_Brief_: In the listing that follows, the lines starting at the one containing "- Exportar um" and ending at the one containing "um ancestral comum." are to be returned exactly, both boundary lines included, and no others.

┄┄┄┄┄┄

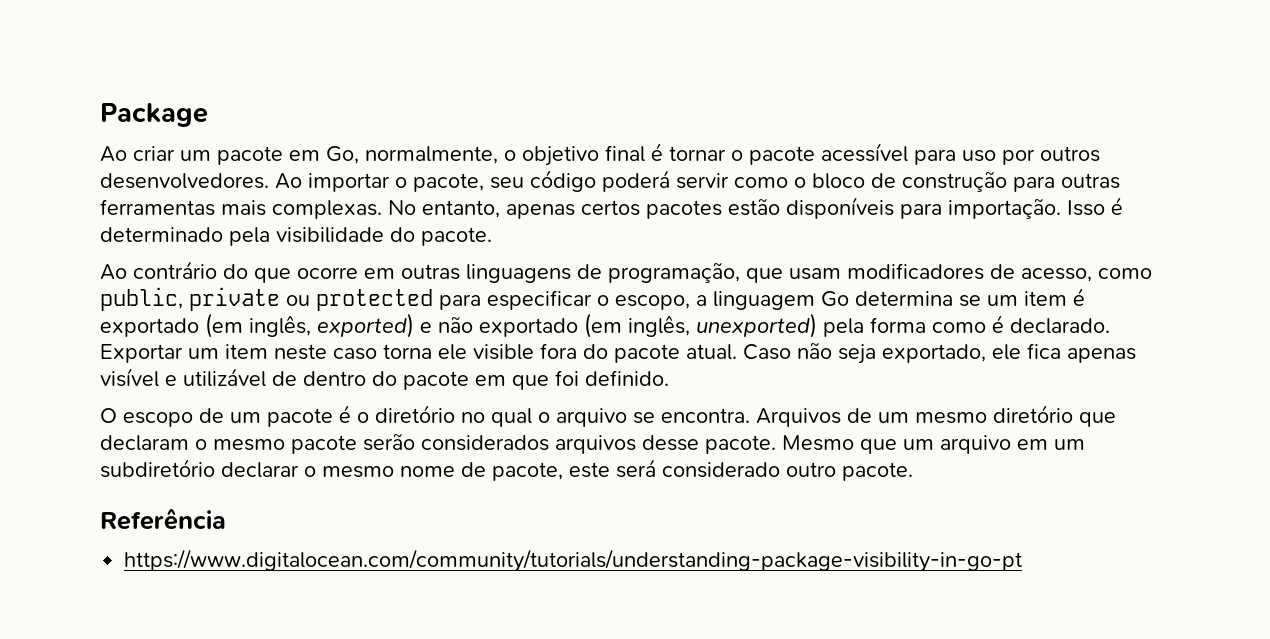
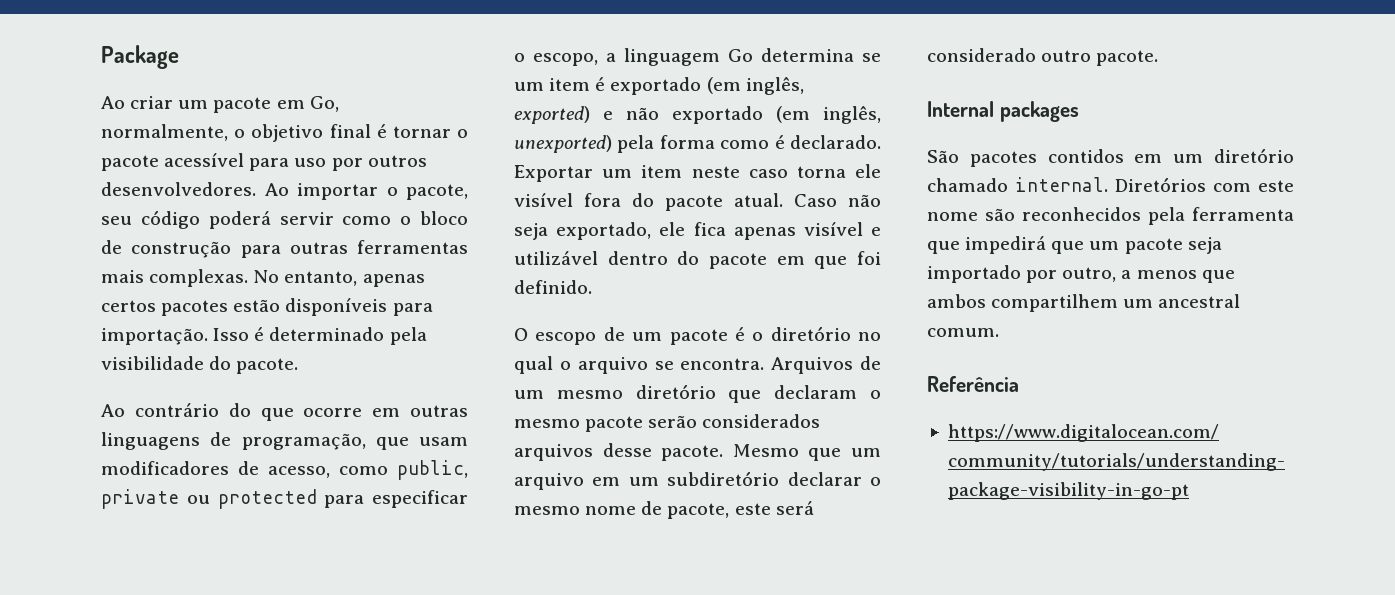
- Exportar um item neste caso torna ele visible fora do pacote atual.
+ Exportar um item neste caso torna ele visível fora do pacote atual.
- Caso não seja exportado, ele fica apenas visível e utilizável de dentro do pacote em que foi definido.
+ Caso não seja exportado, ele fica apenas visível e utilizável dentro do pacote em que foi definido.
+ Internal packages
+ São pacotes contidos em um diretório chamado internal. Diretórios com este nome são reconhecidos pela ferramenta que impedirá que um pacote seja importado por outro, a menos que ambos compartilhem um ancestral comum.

┄┄┄┄┄┄

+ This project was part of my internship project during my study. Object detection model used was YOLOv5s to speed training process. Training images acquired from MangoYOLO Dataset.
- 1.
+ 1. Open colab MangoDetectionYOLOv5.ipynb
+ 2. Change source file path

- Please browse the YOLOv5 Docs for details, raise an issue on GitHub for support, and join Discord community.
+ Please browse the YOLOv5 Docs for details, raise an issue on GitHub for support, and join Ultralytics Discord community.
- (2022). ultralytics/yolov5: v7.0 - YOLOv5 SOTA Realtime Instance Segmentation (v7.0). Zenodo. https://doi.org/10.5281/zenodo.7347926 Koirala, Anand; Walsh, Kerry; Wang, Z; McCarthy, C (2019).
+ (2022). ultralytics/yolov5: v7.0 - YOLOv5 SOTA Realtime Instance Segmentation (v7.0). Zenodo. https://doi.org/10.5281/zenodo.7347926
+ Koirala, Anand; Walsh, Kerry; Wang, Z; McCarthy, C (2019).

┄┄┄┄┄┄

_Output below_:
- Exportar um item neste caso torna ele visible fora do pacote atual.
+ Exportar um item neste caso torna ele visível fora do pacote atual.
- Caso não seja exportado, ele fica apenas visível e utilizável de dentro do pacote em que foi definido.
+ Caso não seja exportado, ele fica apenas visível e utilizável dentro do pacote em que foi definido.
+ Internal packages
+ São pacotes contidos em um diretório chamado internal. Diretórios com este nome são reconhecidos pela ferramenta que impedirá que um pacote seja importado por outro, a menos que ambos compartilhem um ancestral comum.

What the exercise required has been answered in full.